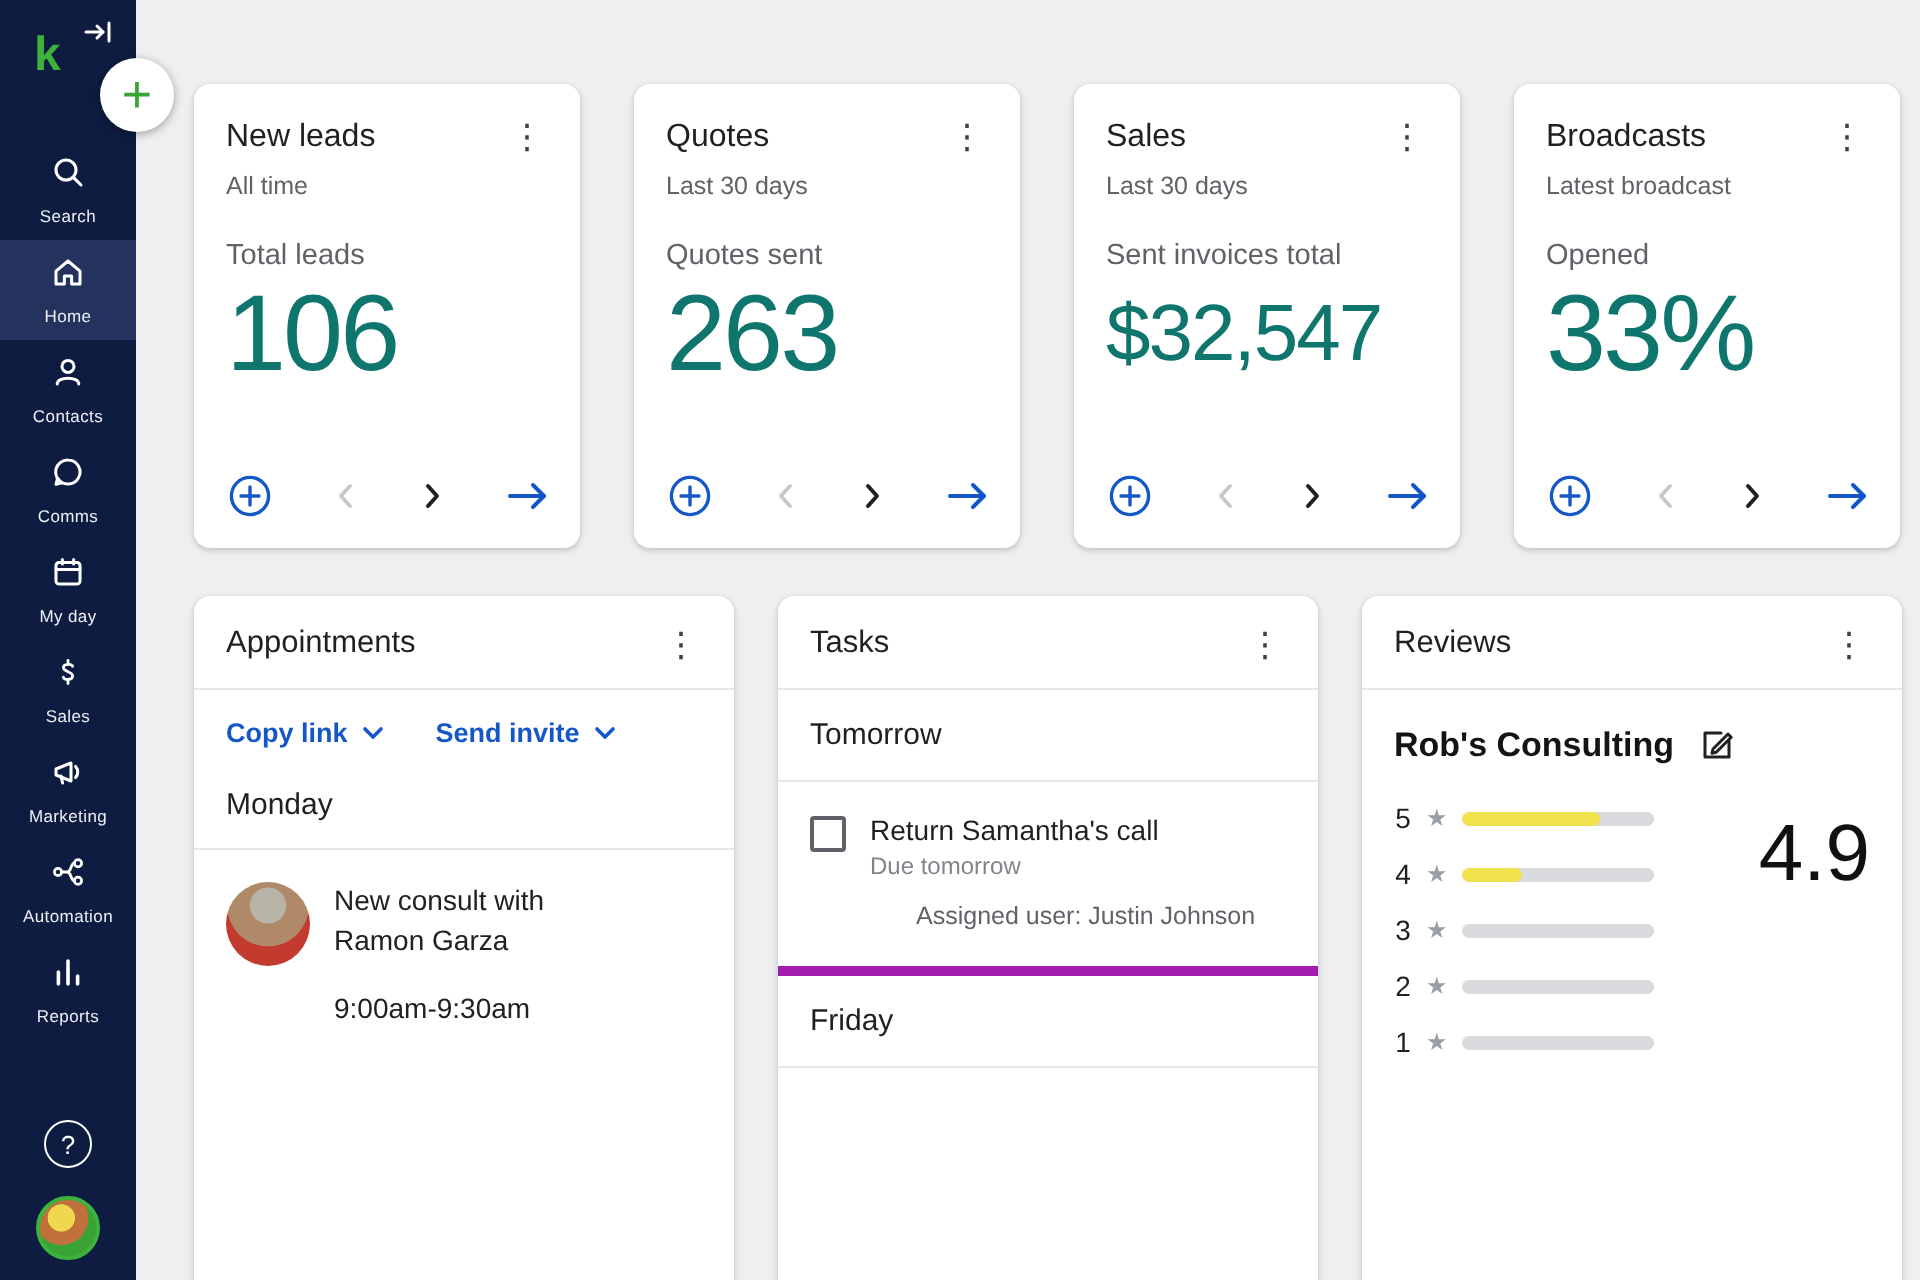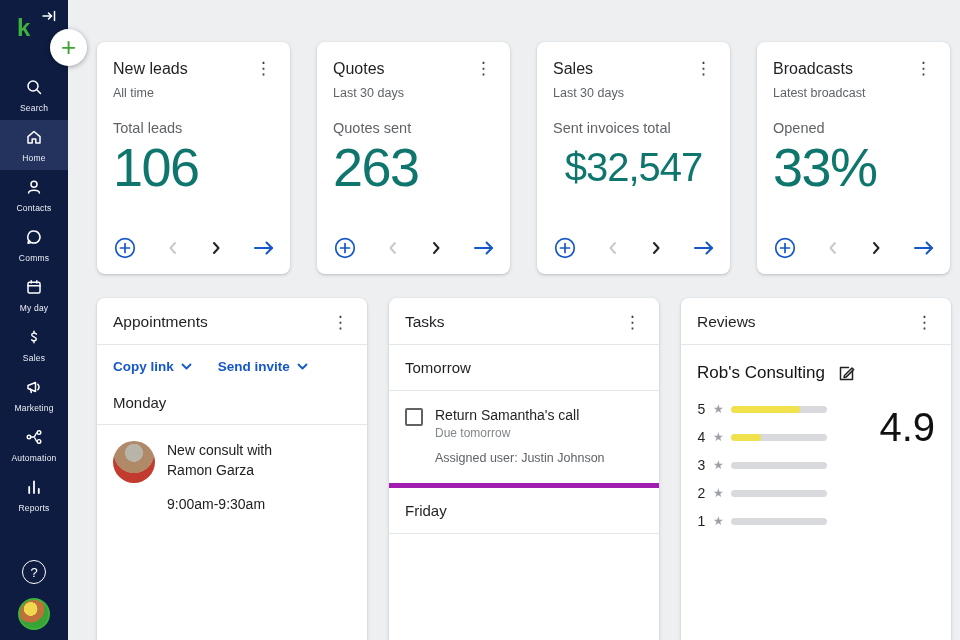"$32,547" .metric-sm { text-align: center -> none }
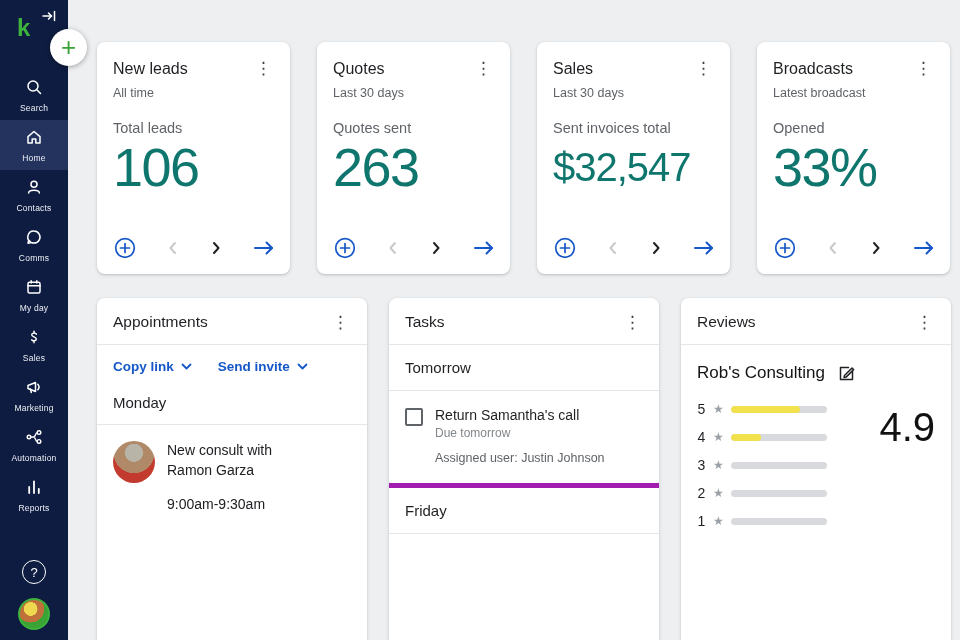"Rob's Consulting" .business-row { align-items: flex-end -> flex-start; font-weight: none -> bold }
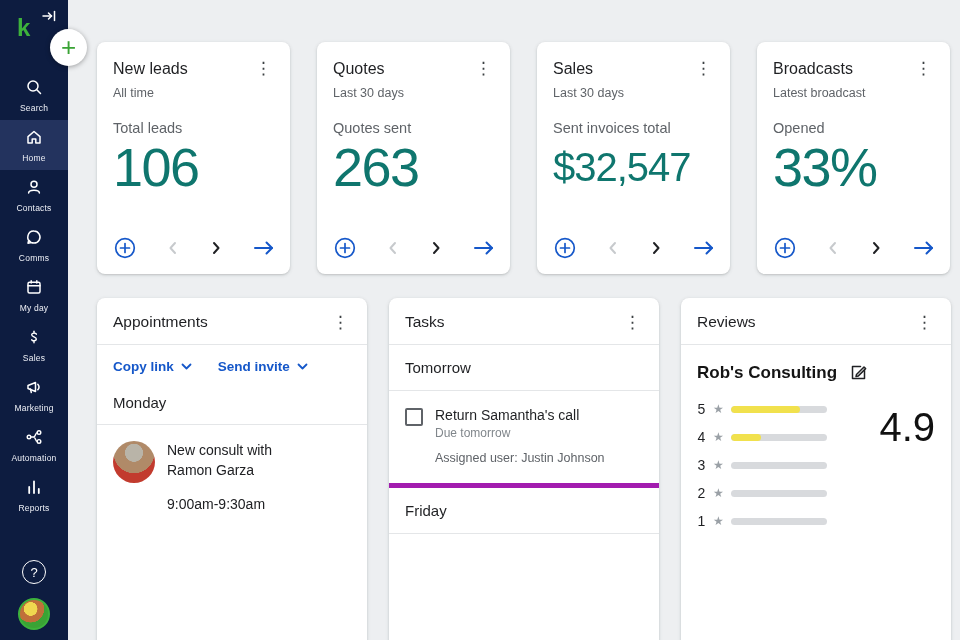"Assigned user: Justin Johnson" .task-assigned { margin-left: none -> 23px }
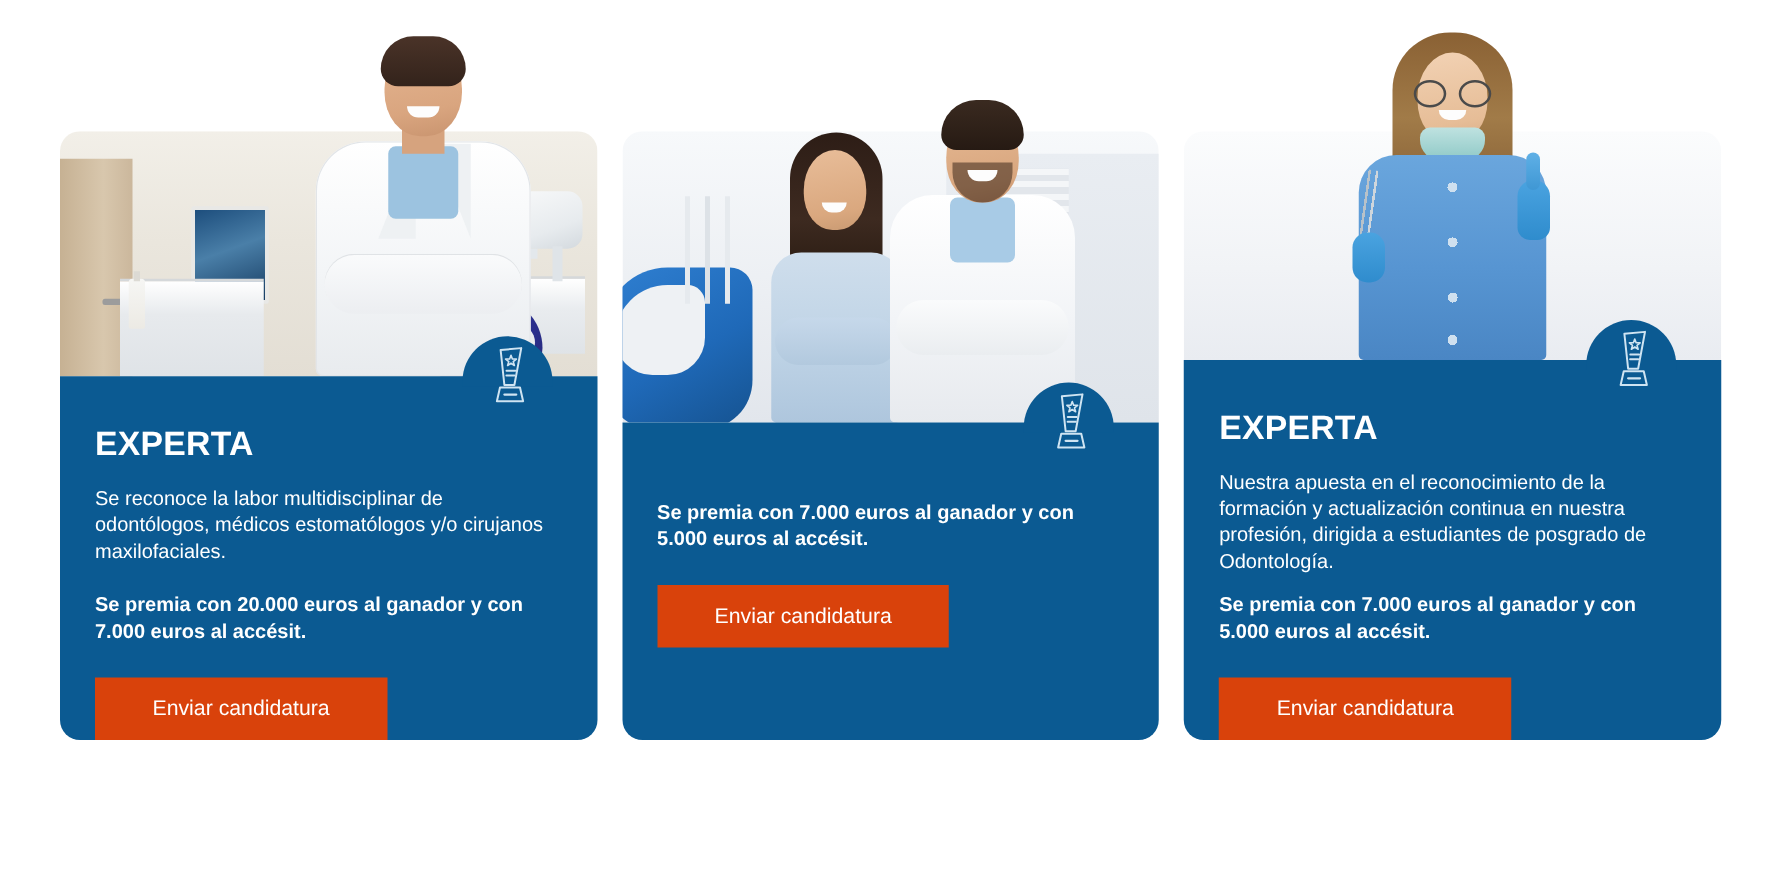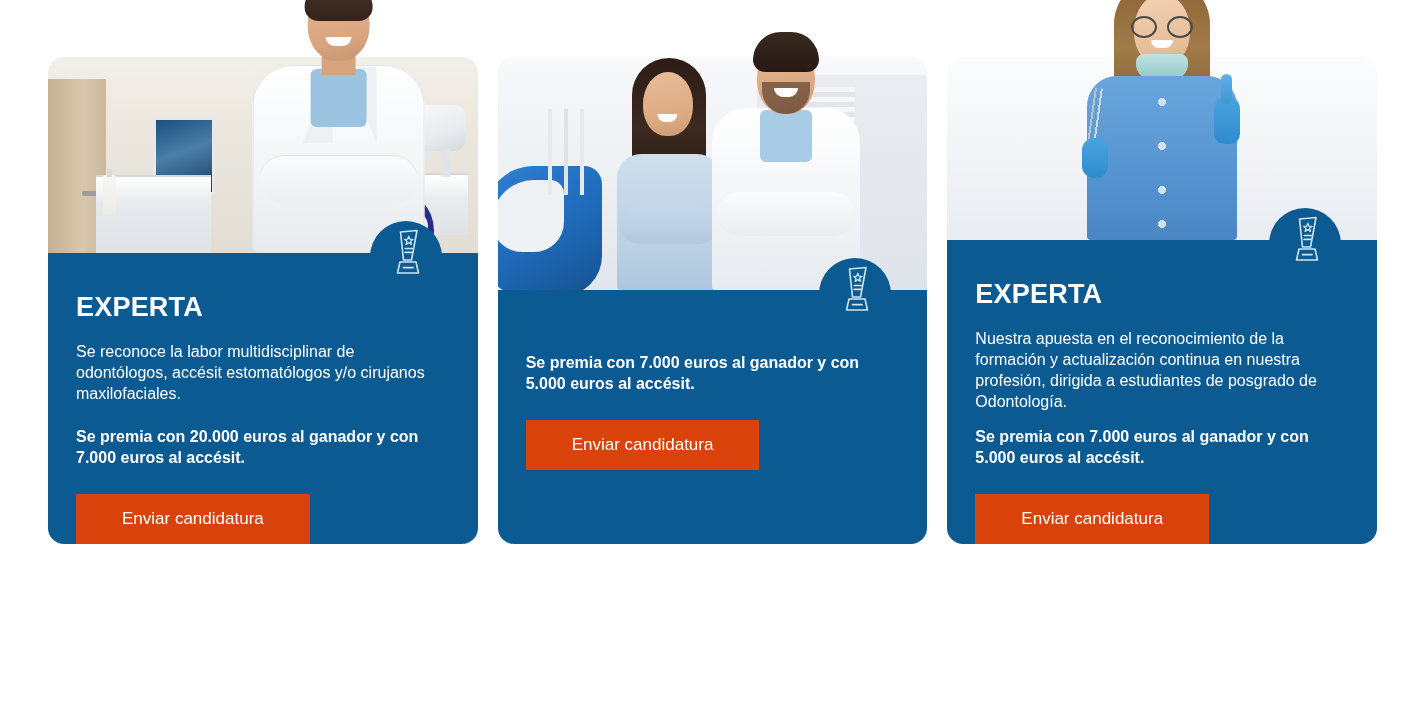"EXPERTA" .awards-grid { margin-top: none -> 48px }
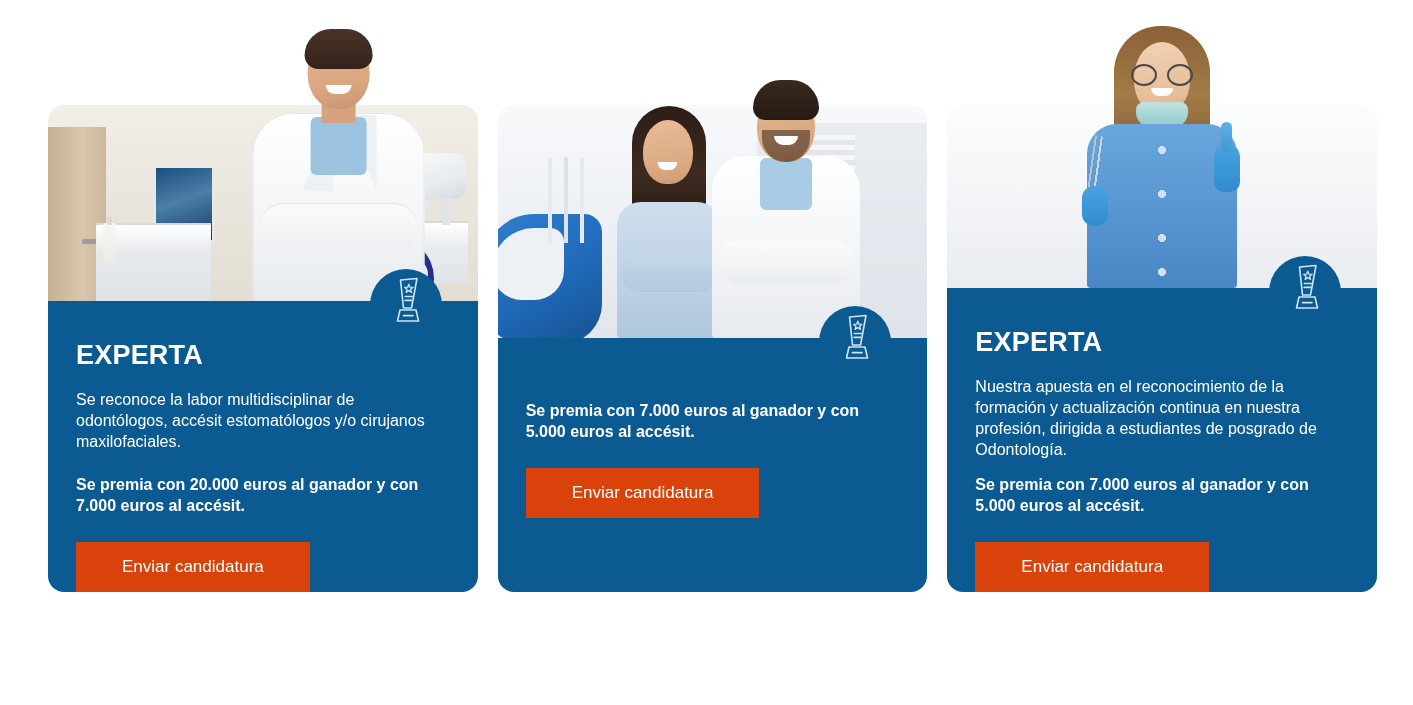"Se reconoce la labor multidisciplinar" p.card-desc { text: accésit -> médicos }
● ● ● ● ● ● ●
_Exercise goal:_ The expected output is the run of lines from the one containing "margin-left: none ->" to the last line of the listing above, both included, word for word and free of pictures.

_Reply to the exercise:_
"Assigned user: Justin Johnson" .task-assigned { margin-left: none -> 23px }
"EXPERTA" .awards-grid { margin-top: none -> 48px }
"Se reconoce la labor multidisciplinar" p.card-desc { text: accésit -> médicos }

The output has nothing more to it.